BEGIN

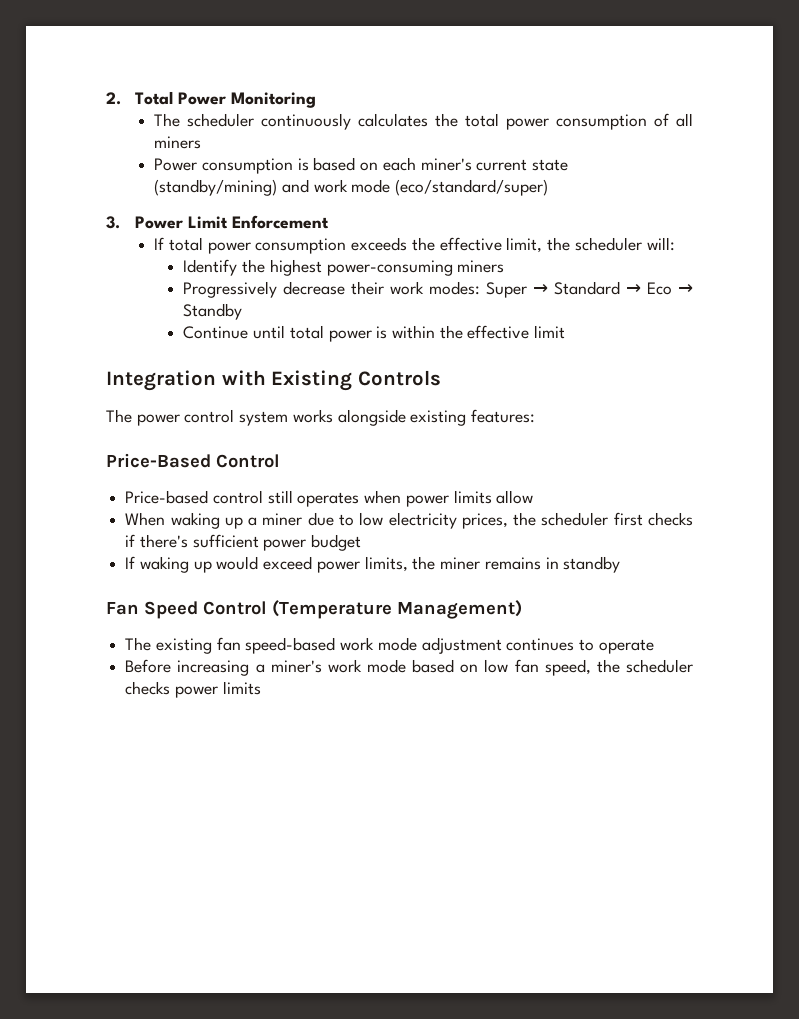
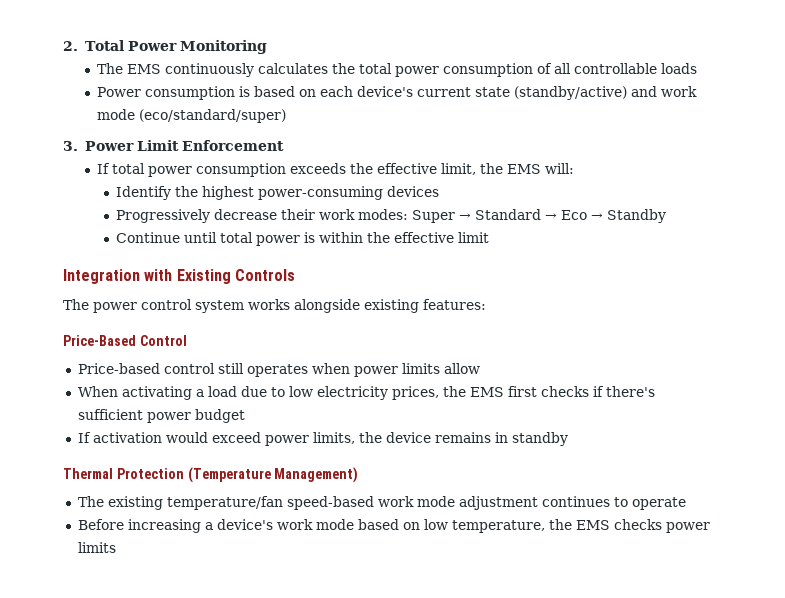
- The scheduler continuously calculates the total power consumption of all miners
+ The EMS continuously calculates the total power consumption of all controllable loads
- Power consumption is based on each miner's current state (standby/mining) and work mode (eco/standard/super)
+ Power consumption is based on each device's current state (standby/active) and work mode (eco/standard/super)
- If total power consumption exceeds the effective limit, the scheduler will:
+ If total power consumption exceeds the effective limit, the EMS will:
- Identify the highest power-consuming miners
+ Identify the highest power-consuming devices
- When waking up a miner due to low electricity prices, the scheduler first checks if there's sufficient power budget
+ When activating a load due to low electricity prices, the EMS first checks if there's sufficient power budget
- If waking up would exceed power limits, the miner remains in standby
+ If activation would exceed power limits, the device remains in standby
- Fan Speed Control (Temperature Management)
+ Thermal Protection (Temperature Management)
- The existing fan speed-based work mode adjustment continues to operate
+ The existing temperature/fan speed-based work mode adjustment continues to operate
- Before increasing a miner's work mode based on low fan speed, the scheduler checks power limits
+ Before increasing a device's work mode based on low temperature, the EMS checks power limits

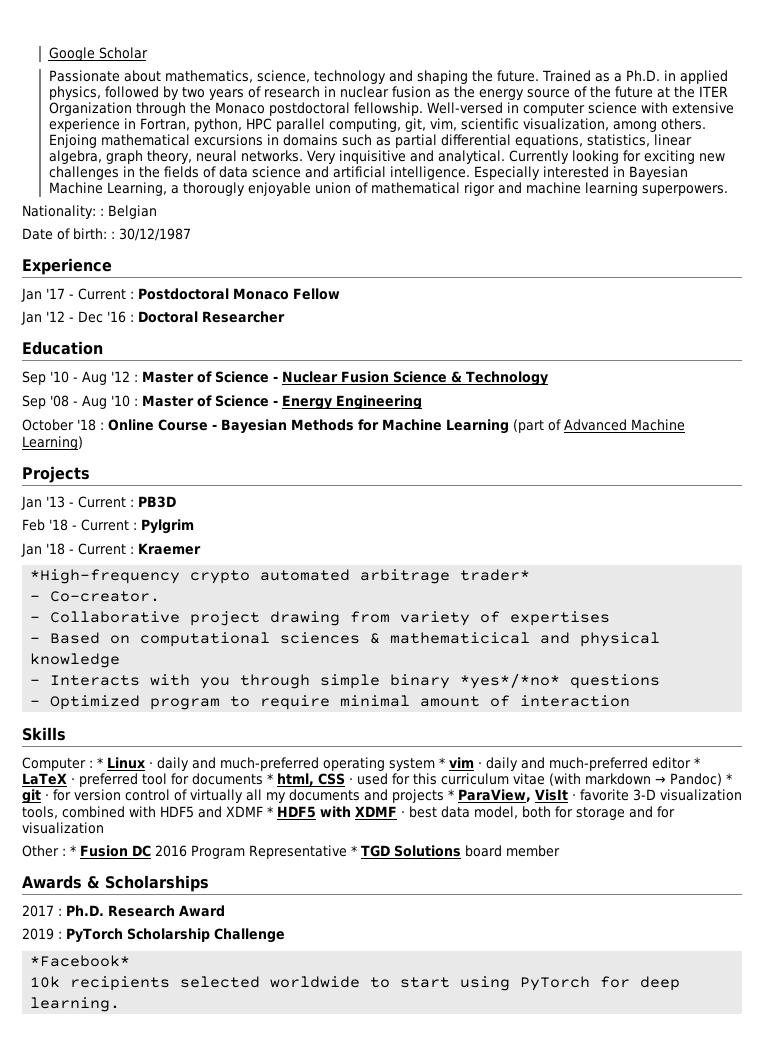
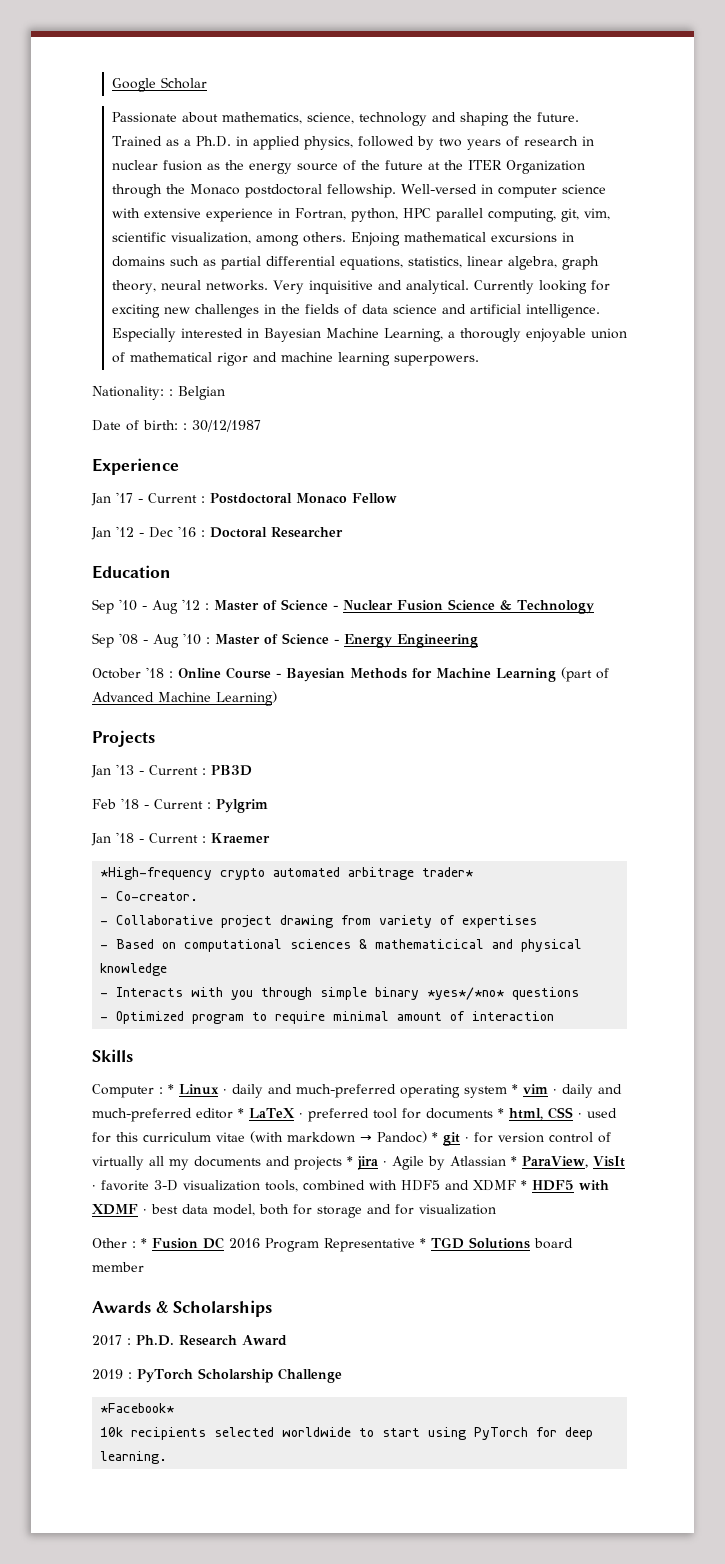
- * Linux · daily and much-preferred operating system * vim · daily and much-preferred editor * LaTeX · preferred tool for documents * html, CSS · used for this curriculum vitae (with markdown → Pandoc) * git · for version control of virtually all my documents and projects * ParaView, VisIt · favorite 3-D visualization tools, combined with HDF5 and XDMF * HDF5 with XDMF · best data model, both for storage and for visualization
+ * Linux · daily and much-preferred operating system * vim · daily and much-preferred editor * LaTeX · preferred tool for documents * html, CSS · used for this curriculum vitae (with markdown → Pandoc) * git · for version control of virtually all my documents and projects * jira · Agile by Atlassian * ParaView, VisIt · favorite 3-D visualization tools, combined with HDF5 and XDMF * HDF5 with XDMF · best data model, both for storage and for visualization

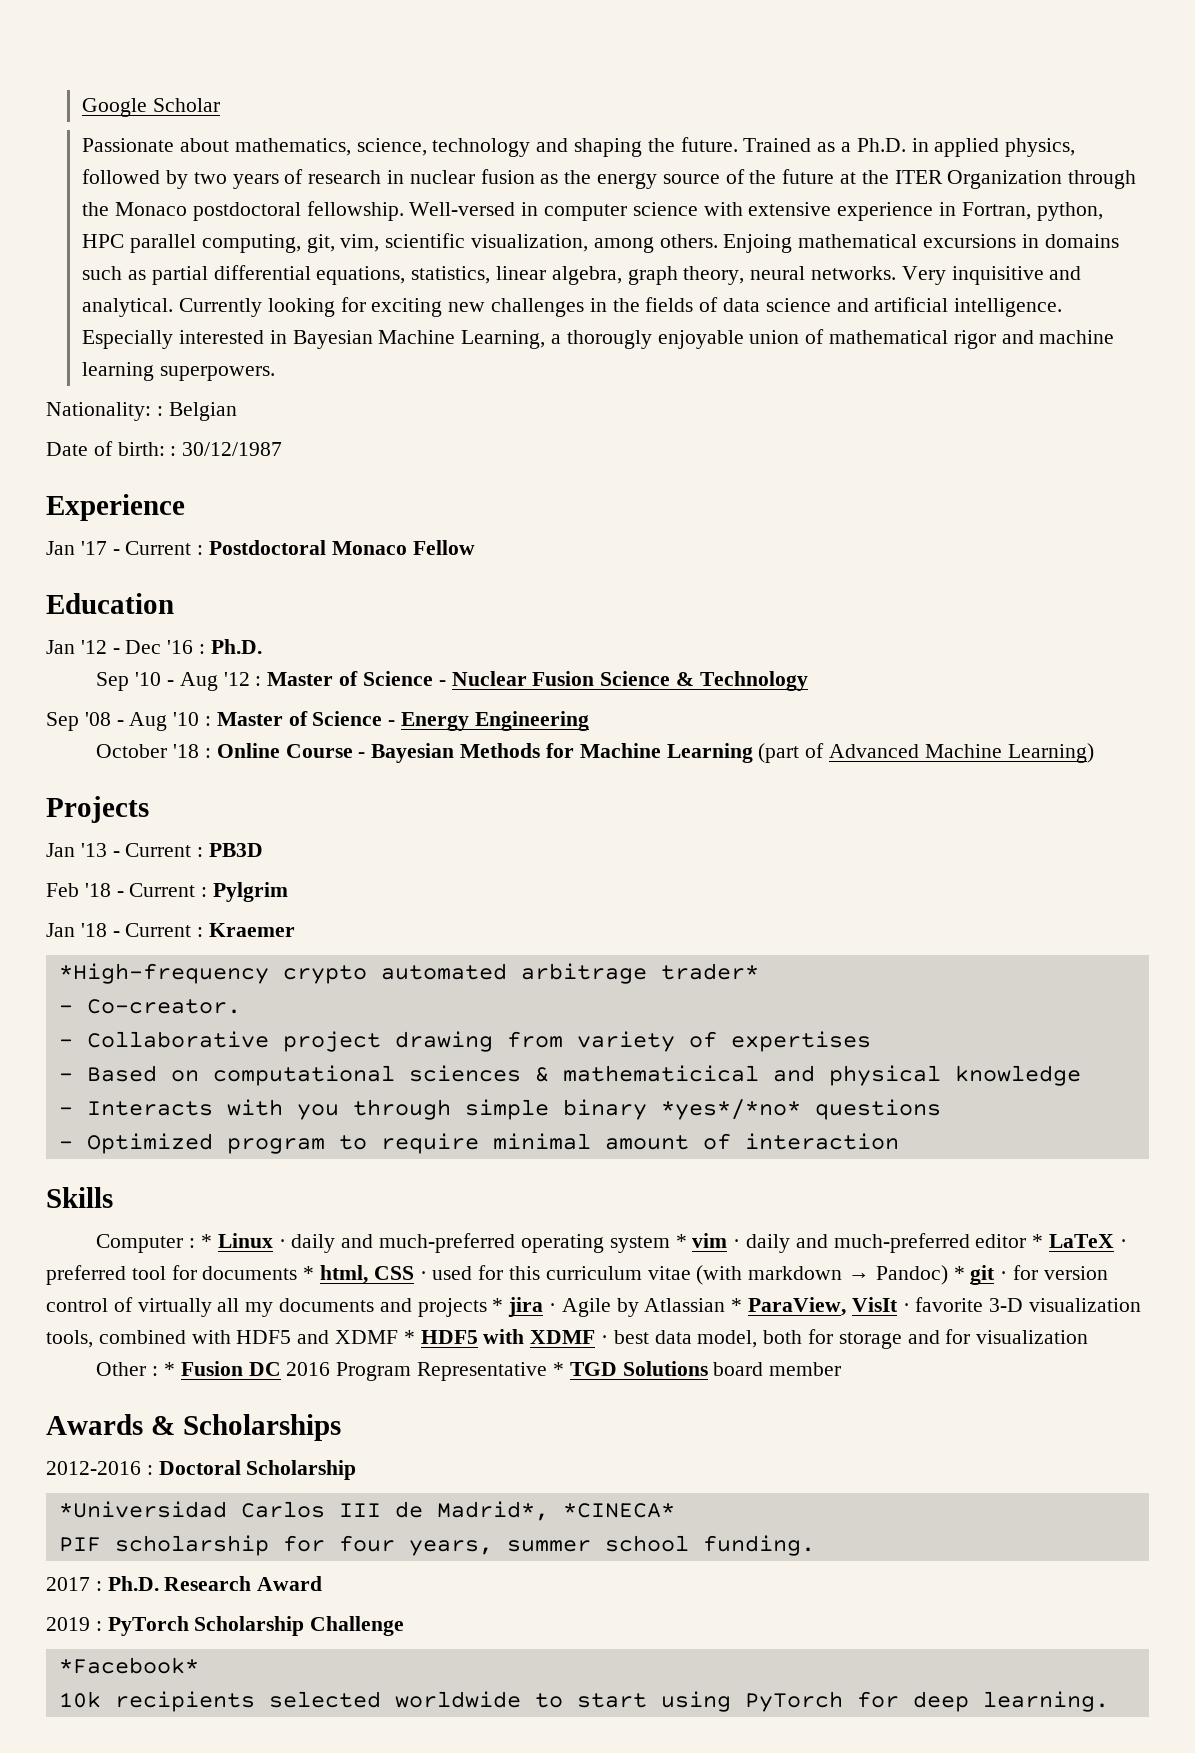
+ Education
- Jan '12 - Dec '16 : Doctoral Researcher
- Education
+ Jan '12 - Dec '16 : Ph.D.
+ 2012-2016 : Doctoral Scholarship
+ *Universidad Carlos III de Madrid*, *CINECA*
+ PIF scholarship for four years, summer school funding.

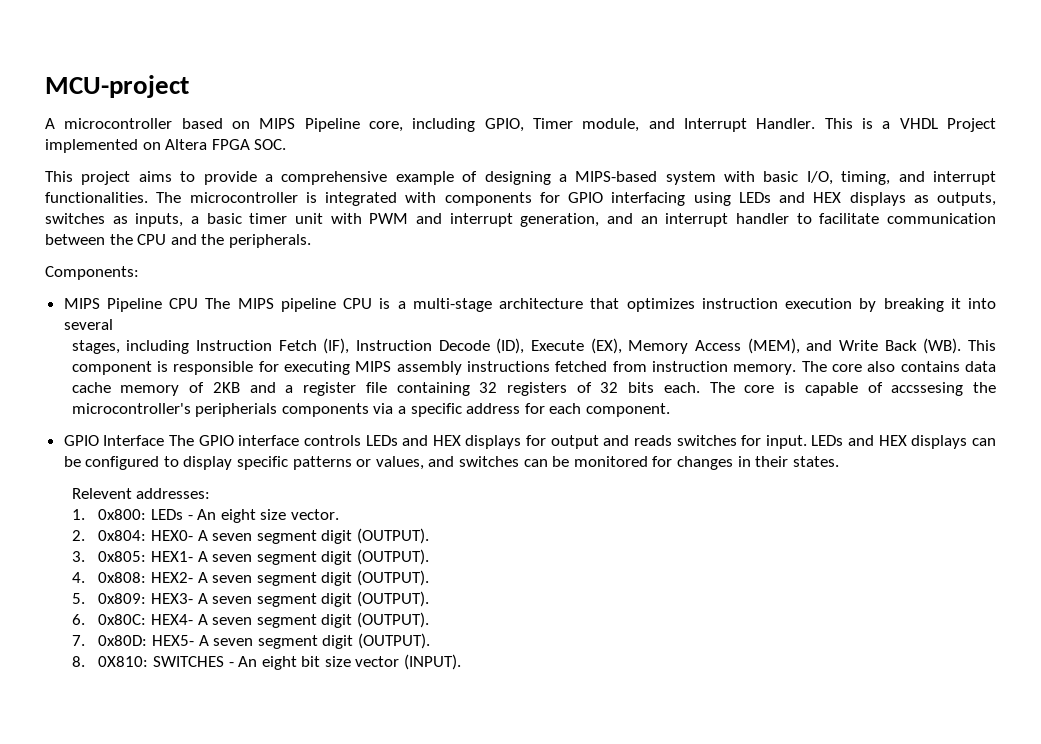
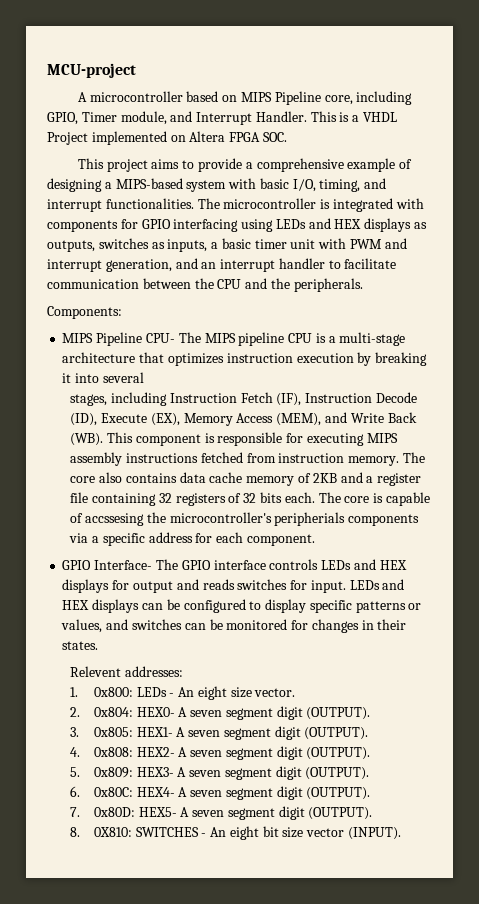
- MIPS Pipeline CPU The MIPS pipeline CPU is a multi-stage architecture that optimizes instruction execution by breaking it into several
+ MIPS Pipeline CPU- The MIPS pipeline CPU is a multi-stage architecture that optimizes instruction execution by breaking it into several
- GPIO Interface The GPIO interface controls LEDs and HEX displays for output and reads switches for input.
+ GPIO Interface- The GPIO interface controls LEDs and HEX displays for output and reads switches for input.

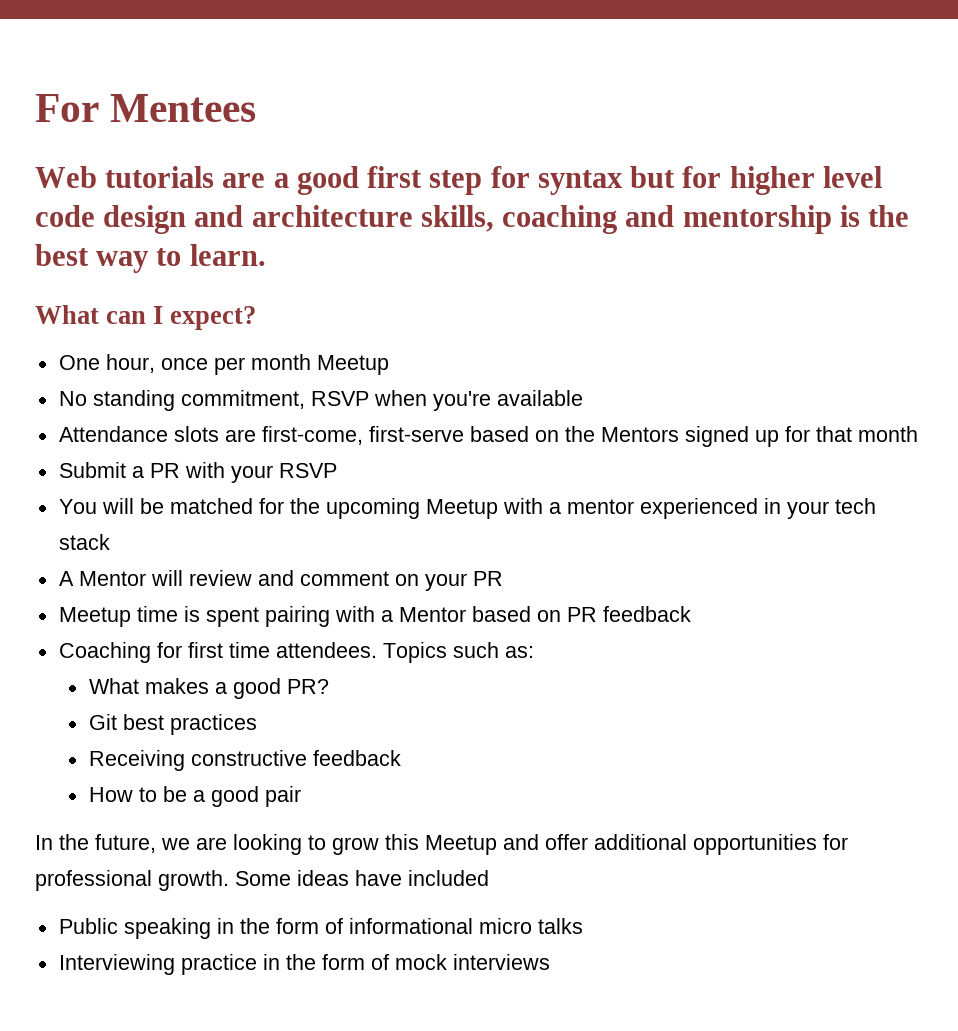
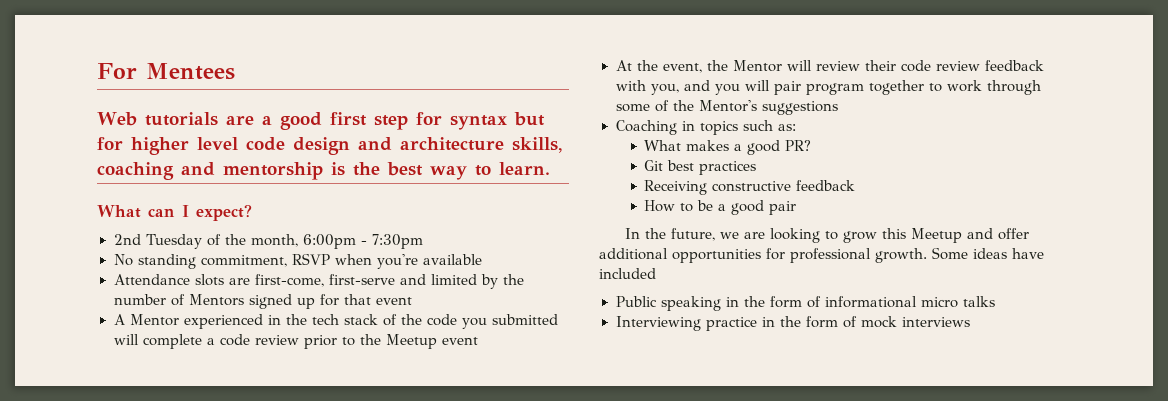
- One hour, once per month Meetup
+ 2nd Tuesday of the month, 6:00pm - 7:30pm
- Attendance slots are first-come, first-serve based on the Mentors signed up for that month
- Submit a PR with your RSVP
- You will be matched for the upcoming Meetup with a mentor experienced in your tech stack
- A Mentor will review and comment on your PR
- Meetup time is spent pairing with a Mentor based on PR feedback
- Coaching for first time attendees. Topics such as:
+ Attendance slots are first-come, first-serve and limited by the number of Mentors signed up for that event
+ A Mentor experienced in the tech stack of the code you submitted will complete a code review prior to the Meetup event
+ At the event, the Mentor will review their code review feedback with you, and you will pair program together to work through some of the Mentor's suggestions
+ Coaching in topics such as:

END

Produce the material above again in full, with identical lines and no pictures.

- The scheduler continuously calculates the total power consumption of all miners
+ The EMS continuously calculates the total power consumption of all controllable loads
- Power consumption is based on each miner's current state (standby/mining) and work mode (eco/standard/super)
+ Power consumption is based on each device's current state (standby/active) and work mode (eco/standard/super)
- If total power consumption exceeds the effective limit, the scheduler will:
+ If total power consumption exceeds the effective limit, the EMS will:
- Identify the highest power-consuming miners
+ Identify the highest power-consuming devices
- When waking up a miner due to low electricity prices, the scheduler first checks if there's sufficient power budget
+ When activating a load due to low electricity prices, the EMS first checks if there's sufficient power budget
- If waking up would exceed power limits, the miner remains in standby
+ If activation would exceed power limits, the device remains in standby
- Fan Speed Control (Temperature Management)
+ Thermal Protection (Temperature Management)
- The existing fan speed-based work mode adjustment continues to operate
+ The existing temperature/fan speed-based work mode adjustment continues to operate
- Before increasing a miner's work mode based on low fan speed, the scheduler checks power limits
+ Before increasing a device's work mode based on low temperature, the EMS checks power limits

- * Linux · daily and much-preferred operating system * vim · daily and much-preferred editor * LaTeX · preferred tool for documents * html, CSS · used for this curriculum vitae (with markdown → Pandoc) * git · for version control of virtually all my documents and projects * ParaView, VisIt · favorite 3-D visualization tools, combined with HDF5 and XDMF * HDF5 with XDMF · best data model, both for storage and for visualization
+ * Linux · daily and much-preferred operating system * vim · daily and much-preferred editor * LaTeX · preferred tool for documents * html, CSS · used for this curriculum vitae (with markdown → Pandoc) * git · for version control of virtually all my documents and projects * jira · Agile by Atlassian * ParaView, VisIt · favorite 3-D visualization tools, combined with HDF5 and XDMF * HDF5 with XDMF · best data model, both for storage and for visualization

+ Education
- Jan '12 - Dec '16 : Doctoral Researcher
- Education
+ Jan '12 - Dec '16 : Ph.D.
+ 2012-2016 : Doctoral Scholarship
+ *Universidad Carlos III de Madrid*, *CINECA*
+ PIF scholarship for four years, summer school funding.

- MIPS Pipeline CPU The MIPS pipeline CPU is a multi-stage architecture that optimizes instruction execution by breaking it into several
+ MIPS Pipeline CPU- The MIPS pipeline CPU is a multi-stage architecture that optimizes instruction execution by breaking it into several
- GPIO Interface The GPIO interface controls LEDs and HEX displays for output and reads switches for input.
+ GPIO Interface- The GPIO interface controls LEDs and HEX displays for output and reads switches for input.

- One hour, once per month Meetup
+ 2nd Tuesday of the month, 6:00pm - 7:30pm
- Attendance slots are first-come, first-serve based on the Mentors signed up for that month
- Submit a PR with your RSVP
- You will be matched for the upcoming Meetup with a mentor experienced in your tech stack
- A Mentor will review and comment on your PR
- Meetup time is spent pairing with a Mentor based on PR feedback
- Coaching for first time attendees. Topics such as:
+ Attendance slots are first-come, first-serve and limited by the number of Mentors signed up for that event
+ A Mentor experienced in the tech stack of the code you submitted will complete a code review prior to the Meetup event
+ At the event, the Mentor will review their code review feedback with you, and you will pair program together to work through some of the Mentor's suggestions
+ Coaching in topics such as:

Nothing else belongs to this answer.